Using triggers to un-shatter a schema
We deleted millions of customer database tables and nobody noticed. And that’s a good thing. It just took some thinking (a bit of reading), and 10 months of slow-but-steady work.
FreshBooks is a classic multi-tenant application. Customers sign up with us and live in their own little island of data (received invoices and contractors are treated like telephone calls to the next island). When the first version of FreshBooks shipped (and for many years after), every new account creation resulted in a new set of database tables being created. This worked well in the early days. Every time a web page was served by PHP, it would define the names of all the tables that that account needed to access, so you never had to use a WHERE clause to restrict data access to a single account. Early on in an HTTP request we converted an account name (e.g.
yourcompany.flashmind.info) into a numeric ID (e.g.
123), and tables were named using that id (e.g.
But times change. FreshBooks grew, and with it our data. By 2010 we were living with MILLIONS of database tables (yes, literally on the order of 1E+6). Databases are designed to deal with a few thousand tables, each with millions of rows, not a few million tables with a handful of rows each! Daily database server backups started to take 18 hours. MySQL stores MyISAM tables as 3 or more files on the filesystem, and 3 times MILLIONS of files takes a very long time for the operating system to open and copy. Per-table metadata overhead was often larger than the data described. Data warehousing was also becoming horribly slow, and we were restricted to analyzing a fraction of our data to keep the impact to a minimum.

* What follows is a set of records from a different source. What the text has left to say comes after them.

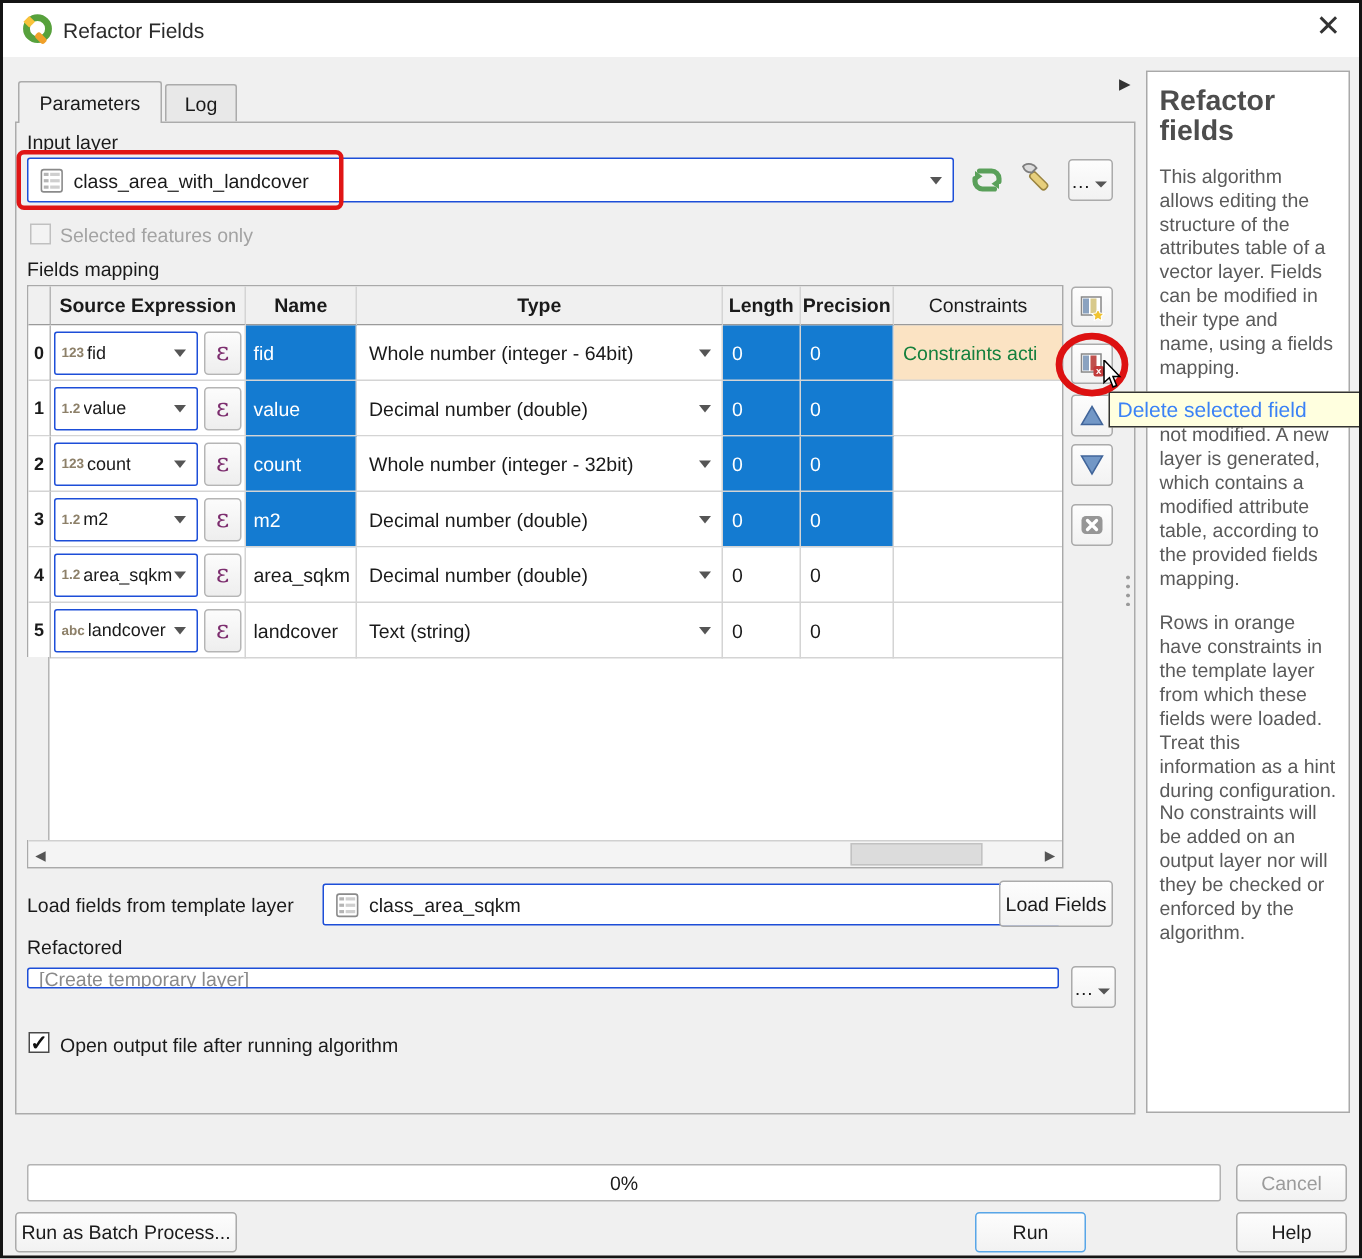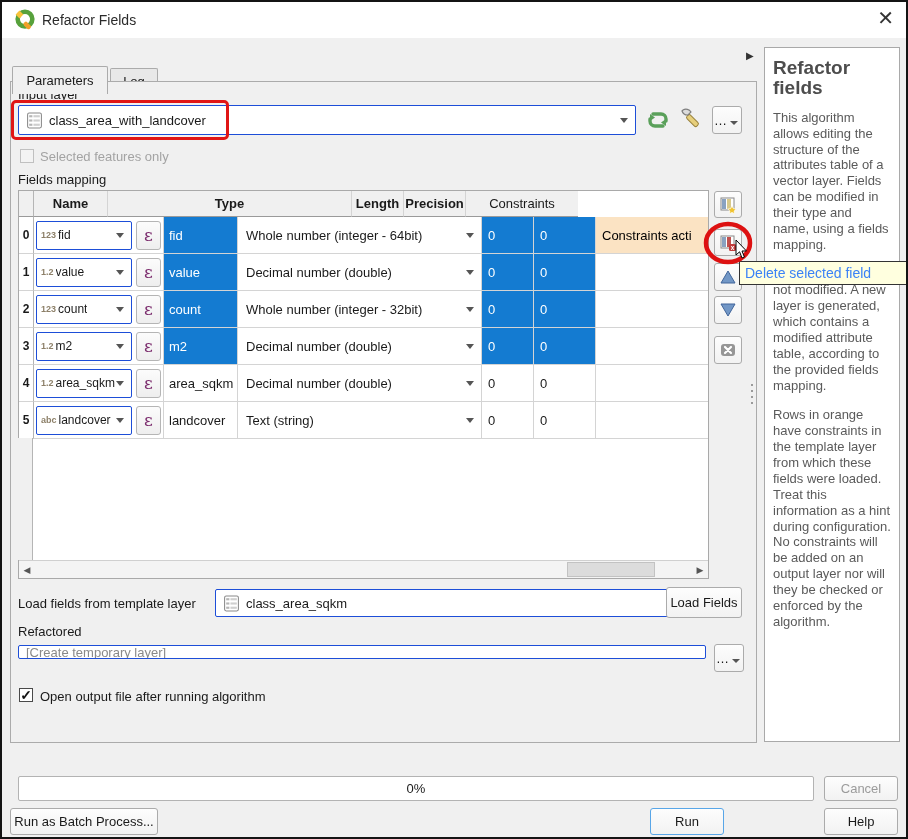--- a/index.html
+++ b/index.html
@@ -12,7 +12,7 @@
   .close-x{right:12px;top:6px;font-size:20px;color:#333;cursor:pointer;line-height:20px;}
   
   .tab{top:52px;height:27px;border:1px solid #ababab;border-bottom:none;background:#e8e8e8;
-       display:flex;align-items:center;justify-content:center;border-radius:2px 2px 0 0;margin-top:12px;}
+       display:flex;align-items:center;justify-content:center;border-radius:2px 2px 0 0;}
   .tab.active{background:#f0f0f0;height:28px;z-index:3;}
   .pane{left:8px;top:79px;width:747px;height:662px;border:1px solid #ababab;background:#f0f0f0;}
   

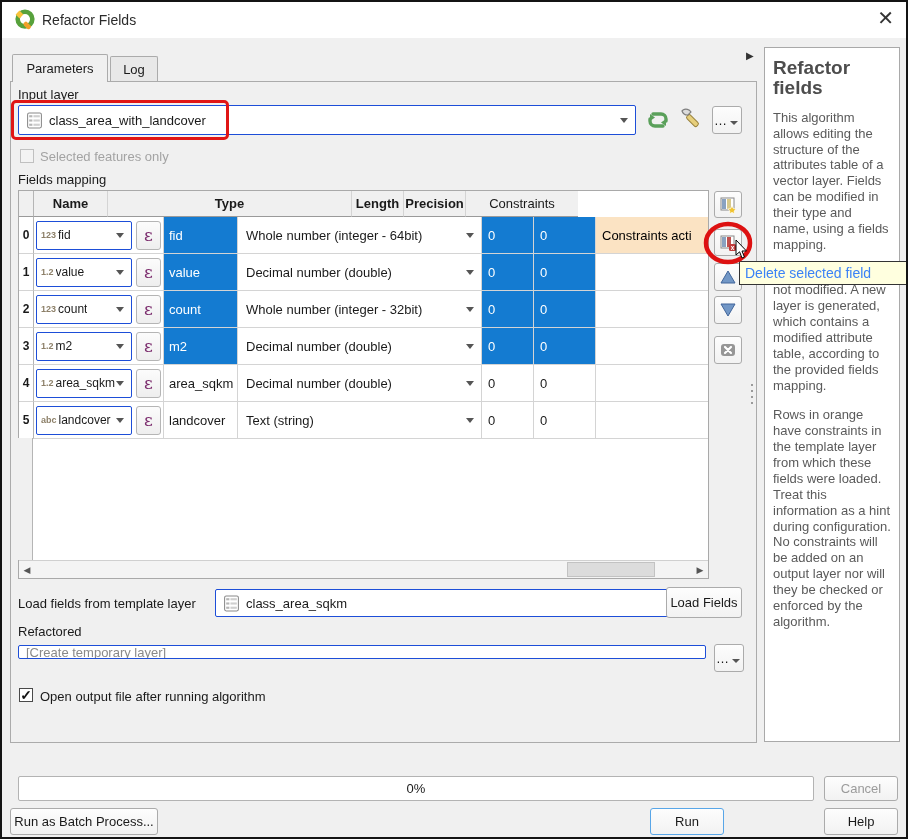--- a/index.html
+++ b/index.html
@@ -141,6 +141,7 @@
   <div class="abs ftable">
     <div class="trow hdr">
       <div class="c rn" style="border-bottom:1px solid #9a9a9a;"></div>
+      <div class="c src">Source Expression</div>
       <div class="c nm">Name</div>
       <div class="c ty">Type</div>
       <div class="c ln">Length</div>

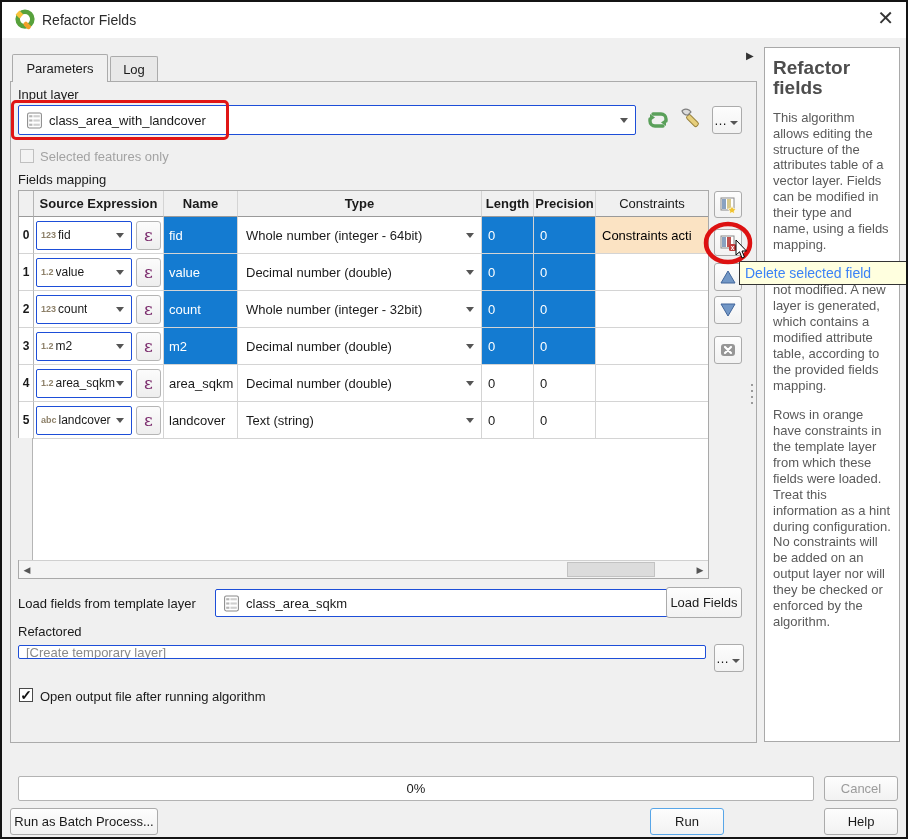--- a/index.html
+++ b/index.html
@@ -37,7 +37,7 @@
   .hdr .cs{font-weight:normal;}
   .body-row .c{height:37px;background:#fff;}
   .sel{background:#147bd1 !important;color:#fff;}
-  .consel{background:#fbe3c3 !important;color:#000000;white-space:nowrap;}
+  .consel{background:#fbe3c3 !important;color:#15803d;white-space:nowrap;}
   .srccombo{height:27px;width:98px;font-size:12px;}
   .srctext{white-space:nowrap;overflow:hidden;margin-left:2px;}
   .clipleft{direction:rtl;text-align:left;}

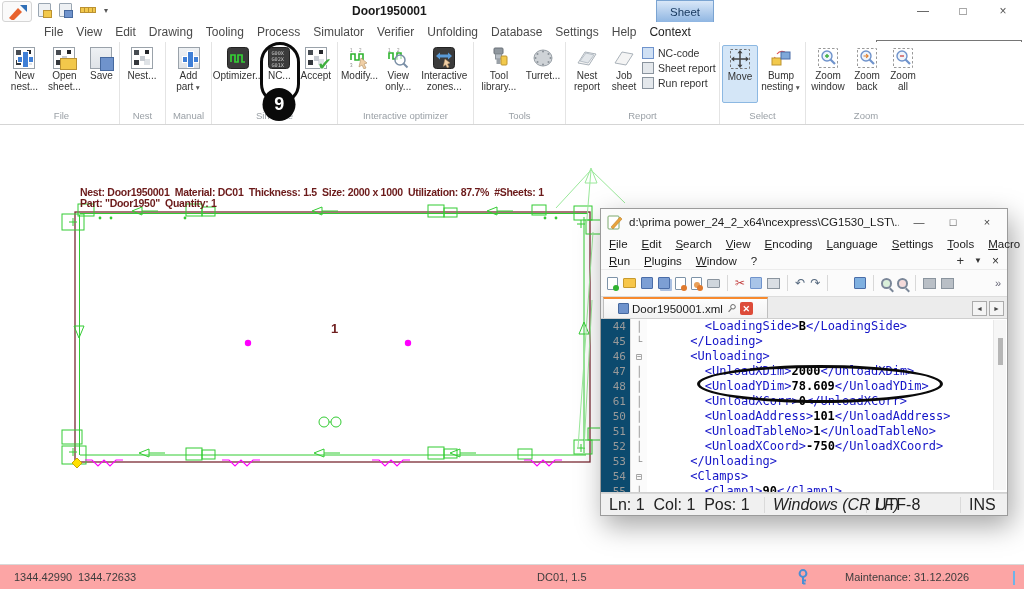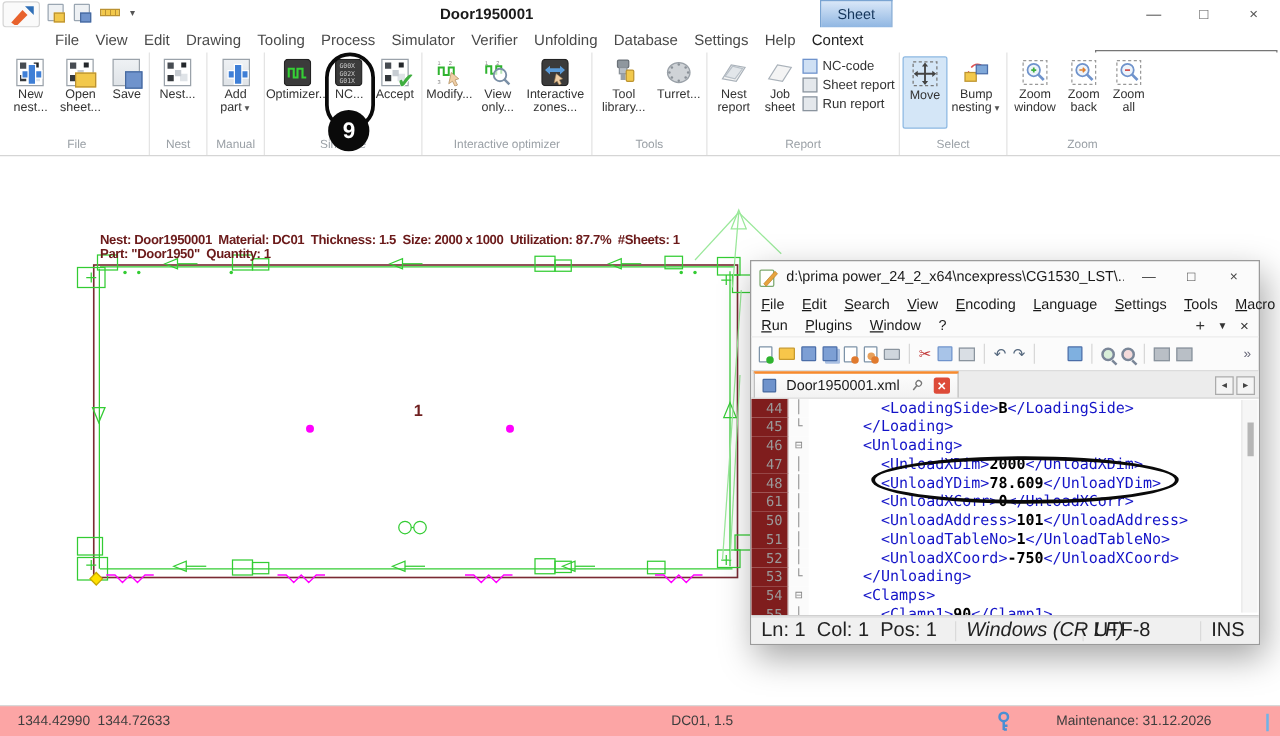--- a/index.html
+++ b/index.html
@@ -96,7 +96,7 @@
   .tb-zoom.in { box-shadow:inset 0 0 0 4px #d9efd9; } .tb-zoom.out { box-shadow:inset 0 0 0 4px #f4dada; }
   .tb-sq { width:13px; height:11px; background:#b9bfc6; border:1px solid #8a949e; }
   .np-tabbar { height:23px; background:#ececec; border-top:1px solid #dcdcdc; border-bottom:1px solid #cfcfcf; display:flex; align-items:flex-end; padding-left:2px; }
-  .np-tab { height:21px; background:linear-gradient(#fdfdfd,#f2f2f2); border:1px solid #bfbfbf; border-bottom:none; border-top:2px solid #f78a2e; display:flex; align-items:center; gap:8px; padding:0 6px; font-size:11.5px; color:#1a1a1a; }
+  .np-tab { height:21px; background:linear-gradient(#fdfdfd,#f2f2f2); border:1px solid #bfbfbf; border-bottom:none; border-top:2px solid #f78a2e; display:flex; align-items:center; gap:3px; padding:0 14px; font-size:11.5px; color:#1a1a1a; }
   .tab-floppy { width:11px; height:11px; background:#6f93cc; border:1px solid #46699f; border-radius:1px; }
   .tab-close { width:13px; height:13px; background:#dd4b39; color:#fff; border-radius:2px; font-size:9px; font-weight:bold; display:flex; align-items:center; justify-content:center; }
   .tab-nav { margin-left:auto; display:flex; gap:2px; padding:0 3px 2px 0; }

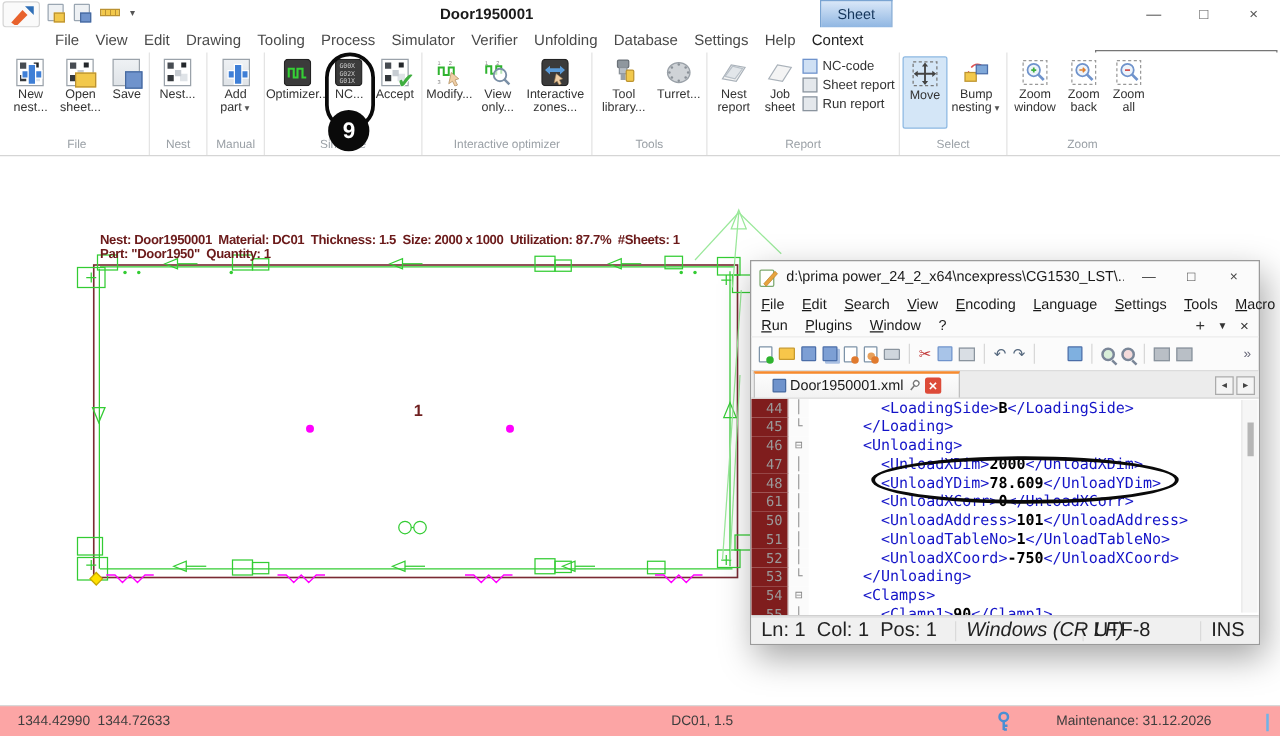--- a/index.html
+++ b/index.html
@@ -103,7 +103,7 @@
   .tab-nav span { width:15px; height:15px; border:1px solid #ababab; background:#f4f4f4; font-size:7px; color:#444; display:flex; align-items:center; justify-content:center; }
   .np-editor { position:relative; height:174px; background:#fff; border-bottom:1px solid #d0d0d0; overflow:hidden; font-family:"DejaVu Sans Mono",monospace; }
   .edrow { height:15px; display:flex; align-items:center; }
-  .ln { width:30px; flex:0 0 auto; text-align:right; padding-right:4px; color:#9a9a9a; background:#7f1d1d; font-size:11px; height:15px; line-height:15px; border-right:1px solid #e2e2e2; }
+  .ln { width:30px; flex:0 0 auto; text-align:right; padding-right:4px; color:#9a9a9a; background:#0c4a6e; font-size:11px; height:15px; line-height:15px; border-right:1px solid #e2e2e2; }
   .fold { width:16px; flex:0 0 auto; text-align:center; color:#8a8a8a; font-size:10px; height:15px; line-height:15px; background:#fbfbfb; }
   .code { white-space:pre; font-size:12px; line-height:15px; }
   .code .t { color:#1414c8; } .code .v { color:#000; font-weight:bold; } .code .s { color:#000; }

We also ran into MySQL design decisions that performed poorly on our schema. MySQL has a that contains recently used file handles. The documentation suggests that the cache should be larger than the number of tables plus the number of concurrent accesses to those tables (each concurrent reader requires its own handle). However, with millions of tables that’s just not possible. The kernel wouldn’t let us hold that many files open, even if we had enough RAM. When we got bigger database servers a few years ago, increasing the size of the table cache from 100 000 to 200 000 file handles actually decreased performance because there’s an exclusive, global lock held during cache eviction, which is implemented as a naïve LRU. Doubling the size of the cache approximately doubled the time it took to evict the oldest cache entry! That in turn halved the rate at which we could open not-recently-used tables making your first log in of the day slower, and seriously hurt “background” jobs, affecting interactive performance drastically. At the time, we ended up turning the cache size down to 1000 to get reasonable interactive performance through all our workloads.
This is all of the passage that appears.